Smaller firms have generally been slower to spend on regtech than larger ones, O’Shea adds, in part due to cost. “They only invest in technology when they are faced with scalability challenges or unexpected attention by regulators,” she says. “Most firms don’t automate unless they absolutely have to.”

Larger firms, on the other hand, are forging ahead. “We see a lot of larger managers evaluating and investing in surveillance to track employee behavior and patterns of activity, to make sure internal compliance is on track,” O’Shea says. That suggests a regtech divide could develop, as smaller firms find themselves less able to control regulatory costs than larger ones.

Whatever their profile, private-banking firms need to be cautious moving forward with regtech, Chourasia advises. Many solutions have not yet reached maturity, and may not prove out: Early adopters beware. Many solutions are narrowly focused on specific processes or functions; developers may need to find a way to integrate and synchronize them before a unified solution covering the entire spectrum of compliance management can be said to exist. The challenge is even greater given that different regtech start-ups have different proprietary technical standards and architectural approaches.

“These all require more involved and enhanced levels of human analysis, interpretation and judgment,” says Chourasia. “Despite the hyped talk of AI, ML, and other cognitive abilities of regtech, in the present form of these technological tools, this appears less feasible in the near future.”

Forward Momentum

Despite these complexities and sensitivities, few predict the trend to automate will end soon. These issues may affect regtech’s direction, however.

Since every high-net-worth individual has accounts with multiple institutions, “much greater efficiency and cost savings can be achieved if regtech moves out from under the control of individual firms,” Collette argues. “That means moving from every bank having its own KYC systems to a market utility” that can authenticate each client; make sure he or she is not laundering money; maintain an identity card, or, in the case of a company, articles of incorporation; and store all of this data in a centralized location.

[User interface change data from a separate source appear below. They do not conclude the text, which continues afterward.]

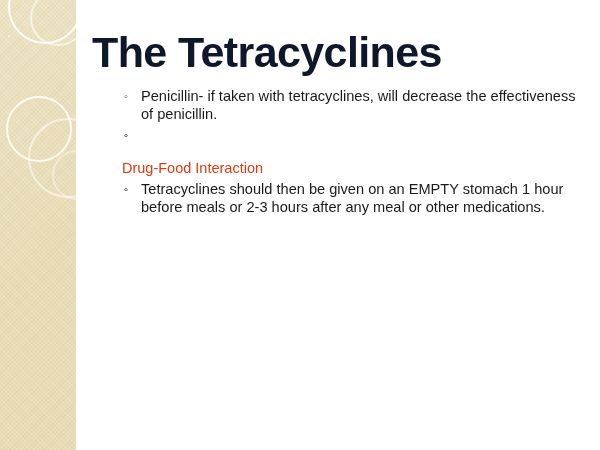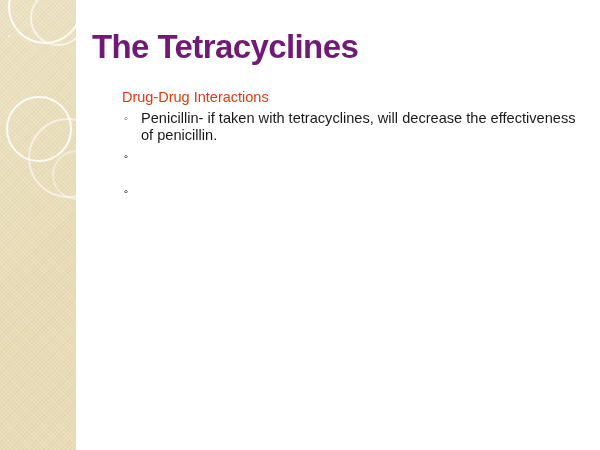--- a/index.html
+++ b/index.html
@@ -67,22 +67,22 @@
   .ring-b { left: 30px; top: -10px; width: 52px;  height: 52px; border-color: rgba(255,255,255,0.6); }
   .ring-c { left: 6px;  top: 96px;  width: 62px;  height: 62px; }
   .ring-d { left: 28px; top: 118px; width: 76px;  height: 76px; border-color: rgba(255,255,255,0.55); }
   .ring-e { left: 52px; top: 150px; width: 46px;  height: 46px; border-color: rgba(255,255,255,0.4); }
 
   
   .title {
     position: absolute;
     left: 92px;
     top: 28px;
-    color: #701a75;
-    font-size: 33px;
+    color: #0f172a;
+    font-size: 43px;
     font-weight: bold;
     letter-spacing: -0.6px;
     white-space: nowrap;
   }
   
   .content {
     position: absolute;
     left: 122px;
     top: 88px;
     width: 462px;
@@ -132,42 +132,43 @@
     <div class="ring ring-d"></div>
     <div class="ring ring-e"></div>
   </div>
   <div class="band-edge"></div>
 
   <div class="title">The Tetracyclines</div>
 
   <div class="content">
 
     <div>
-      <p class="section-head">Drug-Drug Interactions</p>
       <ul class="bullets">
         <li class="bullet">
           <span class="marker">◦</span>
           <span>Penicillin-  if taken with tetracyclines, will decrease the effectiveness of penicillin.</span>
         </li>
         <li class="bullet">
           <span class="marker">◦</span>
         </li>
         <li class="bullet">
           <span class="marker">◦</span>
         </li>
       </ul>
     </div>
 
     <div class="gap"></div>
 
     <div>
+      <p class="section-head">Drug-Food Interaction</p>
       <ul class="bullets">
         <li class="bullet">
           <span class="marker">◦</span>
         </li>
         <li class="bullet">
           <span class="marker">◦</span>
+          <span>Tetracyclines should then be given on an EMPTY stomach 1 hour before meals or 2-3 hours after any meal or other medications.</span>
         </li>
       </ul>
     </div>
 
   </div>
 </div>
 
 </body></html>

Collette suggests a market utility that could fulfill this function for any private bank or wealth manager could be modeled on Swift, which enables secure, standardized communication between financial institutions and is owned by the member institutions themselves.

Whether regtech coalesces around a collective solution or remains in the hands of individual firms, expect cost to remain the driving force—and the direction to remain in the hands of the regulators.